Category: Science & Technology
Posted: 09:26AM

When most people think of titanium, I suspect many envision some very strong material that is used in only special situations like airplanes and spacecraft. Actually, titanium on its own is not all that strong and must be made into an alloy to get its amazing strength. Now, thanks to researchers at the Pacific Northwest National Laboratory, we may see titanium coming to cars because they have developed a new and very strong alloy that is also relatively inexpensive to make.

About fifty years ago, metallurgists discovered titanium could be combined with iron, vanadium, and aluminum to create an alloy called Ti185. This alloy is quite strong, but only in certain places because of how the mixture tends to clump and form defects.

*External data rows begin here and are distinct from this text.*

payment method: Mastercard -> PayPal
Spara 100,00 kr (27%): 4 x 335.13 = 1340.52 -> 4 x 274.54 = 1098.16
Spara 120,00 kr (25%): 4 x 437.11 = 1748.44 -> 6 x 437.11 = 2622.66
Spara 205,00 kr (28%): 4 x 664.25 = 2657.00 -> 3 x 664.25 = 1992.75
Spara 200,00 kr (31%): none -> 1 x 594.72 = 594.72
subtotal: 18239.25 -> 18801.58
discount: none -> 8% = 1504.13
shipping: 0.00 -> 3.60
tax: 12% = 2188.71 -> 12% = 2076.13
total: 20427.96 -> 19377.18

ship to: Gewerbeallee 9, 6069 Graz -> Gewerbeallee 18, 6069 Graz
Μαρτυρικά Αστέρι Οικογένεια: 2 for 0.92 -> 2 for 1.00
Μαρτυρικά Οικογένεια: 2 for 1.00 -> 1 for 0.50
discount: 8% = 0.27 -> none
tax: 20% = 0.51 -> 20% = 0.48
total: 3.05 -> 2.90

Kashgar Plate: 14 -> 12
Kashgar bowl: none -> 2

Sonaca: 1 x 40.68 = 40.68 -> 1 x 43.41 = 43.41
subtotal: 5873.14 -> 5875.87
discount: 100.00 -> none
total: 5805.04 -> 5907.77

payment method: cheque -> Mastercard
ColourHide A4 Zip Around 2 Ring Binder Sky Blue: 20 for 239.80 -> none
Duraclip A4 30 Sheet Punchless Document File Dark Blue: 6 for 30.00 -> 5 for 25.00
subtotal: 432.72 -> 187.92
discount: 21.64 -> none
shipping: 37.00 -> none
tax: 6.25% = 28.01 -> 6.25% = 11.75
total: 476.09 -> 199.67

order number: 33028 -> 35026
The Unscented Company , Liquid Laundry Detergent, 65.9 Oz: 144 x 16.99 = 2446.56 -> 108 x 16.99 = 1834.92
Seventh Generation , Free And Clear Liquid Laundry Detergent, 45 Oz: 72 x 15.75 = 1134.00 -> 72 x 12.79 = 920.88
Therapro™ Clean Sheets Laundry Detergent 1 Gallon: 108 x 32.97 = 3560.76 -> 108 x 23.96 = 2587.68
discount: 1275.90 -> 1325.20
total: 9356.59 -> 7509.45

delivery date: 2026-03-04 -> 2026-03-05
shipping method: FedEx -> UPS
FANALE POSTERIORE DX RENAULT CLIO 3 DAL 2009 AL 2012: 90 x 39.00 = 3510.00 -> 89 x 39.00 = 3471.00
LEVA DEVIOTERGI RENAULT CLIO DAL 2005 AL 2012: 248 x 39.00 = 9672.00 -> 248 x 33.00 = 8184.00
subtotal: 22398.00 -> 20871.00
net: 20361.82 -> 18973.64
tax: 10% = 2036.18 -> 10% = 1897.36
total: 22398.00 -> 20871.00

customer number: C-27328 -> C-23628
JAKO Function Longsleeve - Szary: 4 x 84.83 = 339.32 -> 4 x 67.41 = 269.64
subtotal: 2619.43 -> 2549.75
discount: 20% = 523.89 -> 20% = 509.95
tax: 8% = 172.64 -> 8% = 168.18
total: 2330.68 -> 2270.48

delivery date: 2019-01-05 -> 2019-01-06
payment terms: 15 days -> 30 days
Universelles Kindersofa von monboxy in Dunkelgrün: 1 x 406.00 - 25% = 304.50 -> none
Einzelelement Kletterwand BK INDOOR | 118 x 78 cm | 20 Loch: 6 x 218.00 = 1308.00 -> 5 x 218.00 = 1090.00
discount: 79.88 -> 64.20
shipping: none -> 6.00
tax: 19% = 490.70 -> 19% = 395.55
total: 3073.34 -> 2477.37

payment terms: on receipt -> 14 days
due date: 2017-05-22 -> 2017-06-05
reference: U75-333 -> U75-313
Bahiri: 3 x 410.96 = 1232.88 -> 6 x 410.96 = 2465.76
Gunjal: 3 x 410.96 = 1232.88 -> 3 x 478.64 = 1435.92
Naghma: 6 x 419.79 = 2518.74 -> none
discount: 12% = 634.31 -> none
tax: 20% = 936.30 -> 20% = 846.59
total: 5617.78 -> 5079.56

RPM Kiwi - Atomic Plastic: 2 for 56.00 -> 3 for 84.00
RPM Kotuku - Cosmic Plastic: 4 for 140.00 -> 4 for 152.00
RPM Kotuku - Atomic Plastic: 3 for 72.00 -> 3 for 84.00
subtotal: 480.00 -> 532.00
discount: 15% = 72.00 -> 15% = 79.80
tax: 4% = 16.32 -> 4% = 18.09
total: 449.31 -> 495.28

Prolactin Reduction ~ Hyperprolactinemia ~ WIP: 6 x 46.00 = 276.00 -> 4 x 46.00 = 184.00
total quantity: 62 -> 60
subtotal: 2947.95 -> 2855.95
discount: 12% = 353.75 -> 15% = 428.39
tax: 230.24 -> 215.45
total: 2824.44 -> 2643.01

Six years ago, PNNL developed a new way to create Ti185 that uses titanium hydride powder instead of molten titanium, and now they have optimized the process to make an even stronger version. This optimization involved carefully examining the placement of the atoms within the alloy after it underwent heat treatment. Heat treatment involves heating a metal up to high temperatures and then rapidly cooling it water, which causes the atoms and molecules to be locked in arrangements they would not normally have. The researchers found that by repeatedly treating the alloy at specific temperatures, they could influence the structure to make the alloy stronger than before, and this whole process is actually fairly inexpensive.

The type of steel used in cars has a tensile strength of 800-900 megapascals, but this optimized Ti185 comes in at nearly 1700 megapascals, so approximately double the tensile strength while being half the weight. While still more expensive than steel, its strength-to-cost ratio makes it more affordable for use in lightweight vehicles, and this research could lead to other alloys that could be cheaper. For example, it might be possible to optimize alloys of aluminum to give them greater strength, while keeping costs and weight in check.